Having stuff wash up onto the beach is interesting, but having stuff fall out of the sky is more interesting. Here's a piece I did for writing class on that subject:
It rained apples on Monday evening, December 12. 2011on a stretch of road in Coundon, Coventry, England. They were everywhere, some intact while some were reduced to slippery blobs. Fall is apple season, but what happened here?
Apples aren't the first things to drop from the heavens, nor are they the most unusual. While it has never rained cats and dogs, and single girls have never been granted a shower of handsome men, it has rained spiders, worms, fish, and frogs. In 1997, the crew of a Japanese fishing boat was jailed when they reported a cow fell from the sky and sank their boat. They were vindicated two weeks later when the Russian Air Force admitted that the crew of one of its planes had stolen a cow and loaded it into their plane. The farm animal was so terrified that it thrashed about threatening to crash the plane. Rather than crash, the crew decided to jettison the cow from 30,000 feet.
Some other types of unnatural precipitation include a blood shower in La Sierra, Choco, Columbia, in 2008, and jelly-like stuff that landed in the grass in Scotland in 2009. Scientists verified that the red downpour in Columbia was truly blood. The local priest said this was a sign from God that people should turn from their evil ways. The jiggly puddles in Scotland have never been identified. One theory is that a buzzard flock ate something indigestible and, while in flight, vomited en masse.

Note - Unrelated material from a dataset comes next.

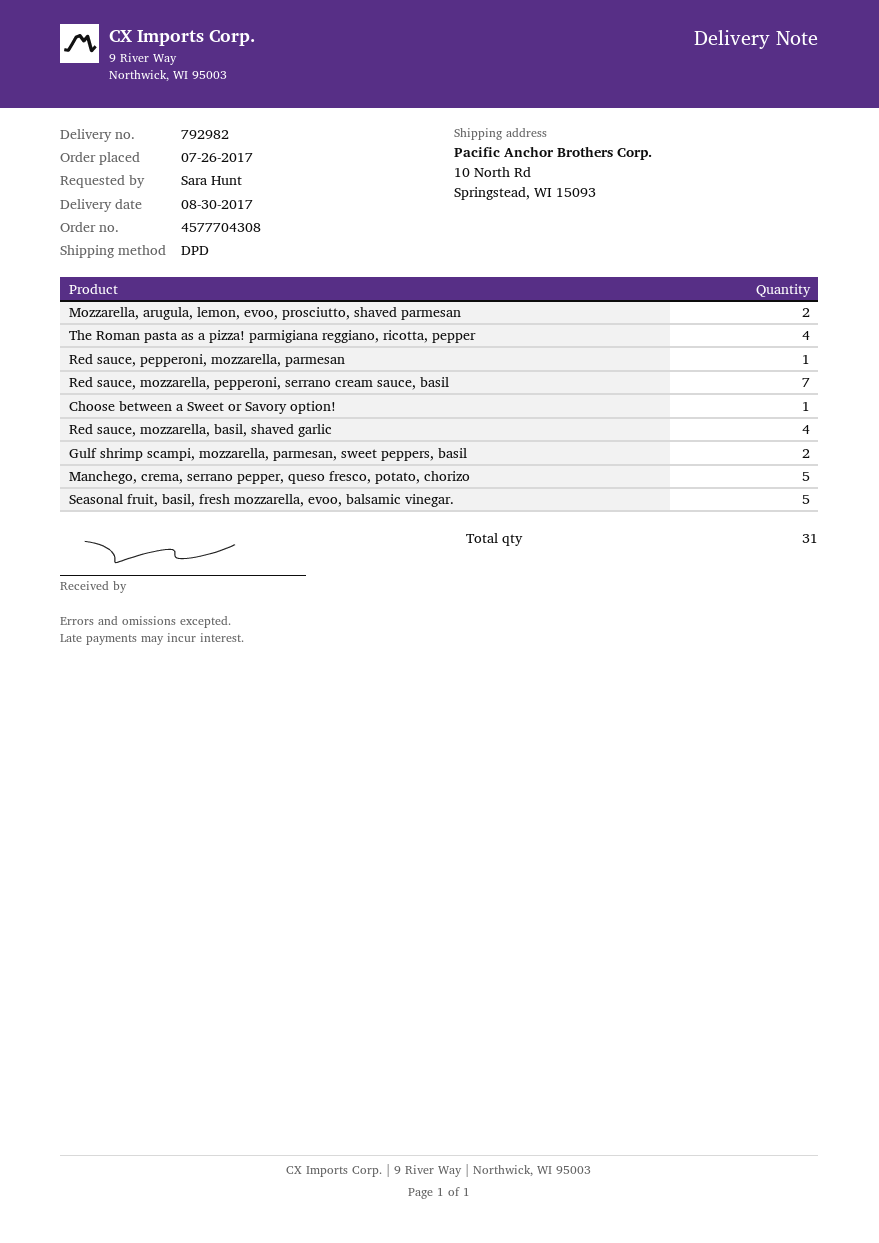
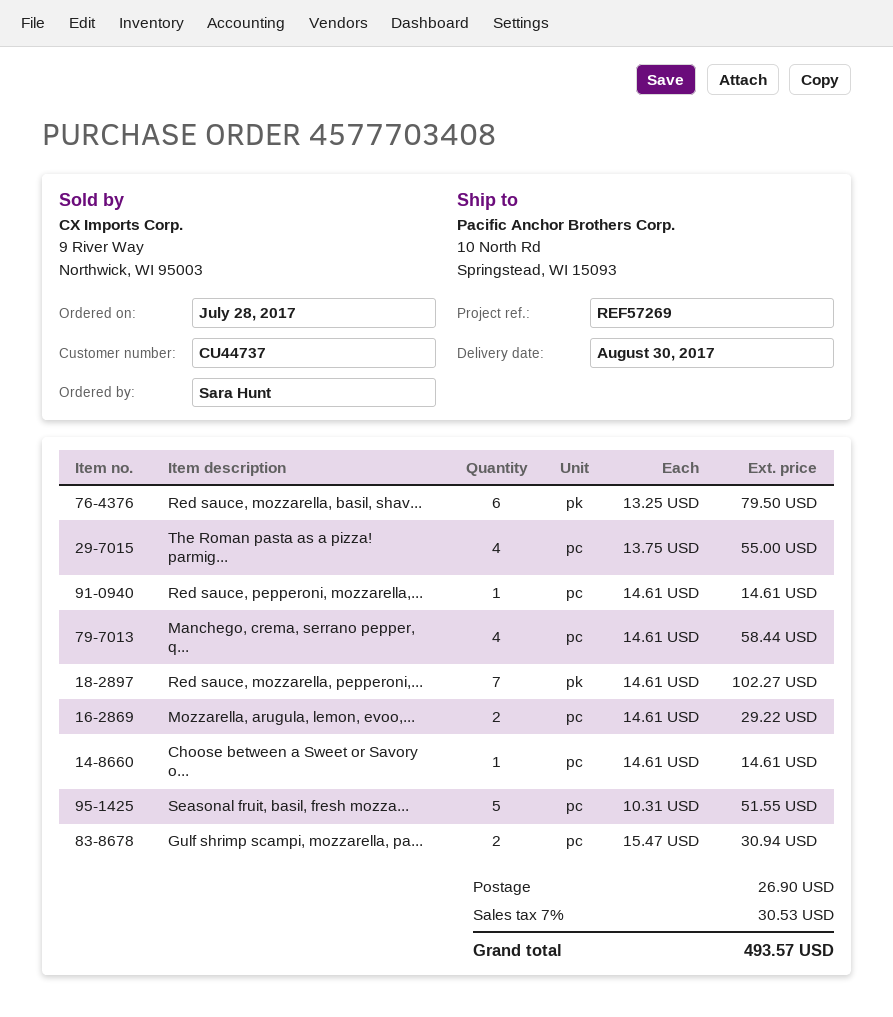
order number: 4577704308 -> 4577703408
order date: 2017-07-26 -> 2017-07-28
Red sauce, mozzarella, basil, shaved garlic: 4 -> 6
Manchego, crema, serrano pepper, queso fresco, potato, chorizo: 5 -> 4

The best possible cloudburst, in my opinion, happened in Germany in 2007. A motorist saw paper bills swirling when she glanced into her rear view mirror. She stopped her car and tried to gather the cash. There was just too much, so she went to the local police to stake her claim. Unfortunately, the area had been picked clean by the time she returned.
There are many explanations for these weird deluges. Ice (and frozen potty water from the lavatories) can fall from passing planes. In the cases of dropping dinero, there could be an altruistic aerialist. That's what happened in Rome in 1976. The generous pilot was never identified. But let's skip to things like frogs and fish. These showers are surprisingly common and have an accepted scientific explanation. Sometimes when storms pass over bodies of water, swirling winds cause water spouts to rise, bringing up wildlife along with the water. Later, the storm's hitchhikers drop as the storm moves over land. In the case of England's apples, the theory is that a mini-tornado picked up the apples from an orchard, then dropped them on the highway in Coundon.
So, don't stay inside watching "Cloudy with a Chance of Mealballs" the next time it rains. Put up your umbrella to deflect falling frogs and wear boots in case you have to slog through slime. You could discover anything from diamonds to dust bunnies in the next drencher.
If I see any falling money, I'll turn my largest umbrella upside down and stand singing in the rain.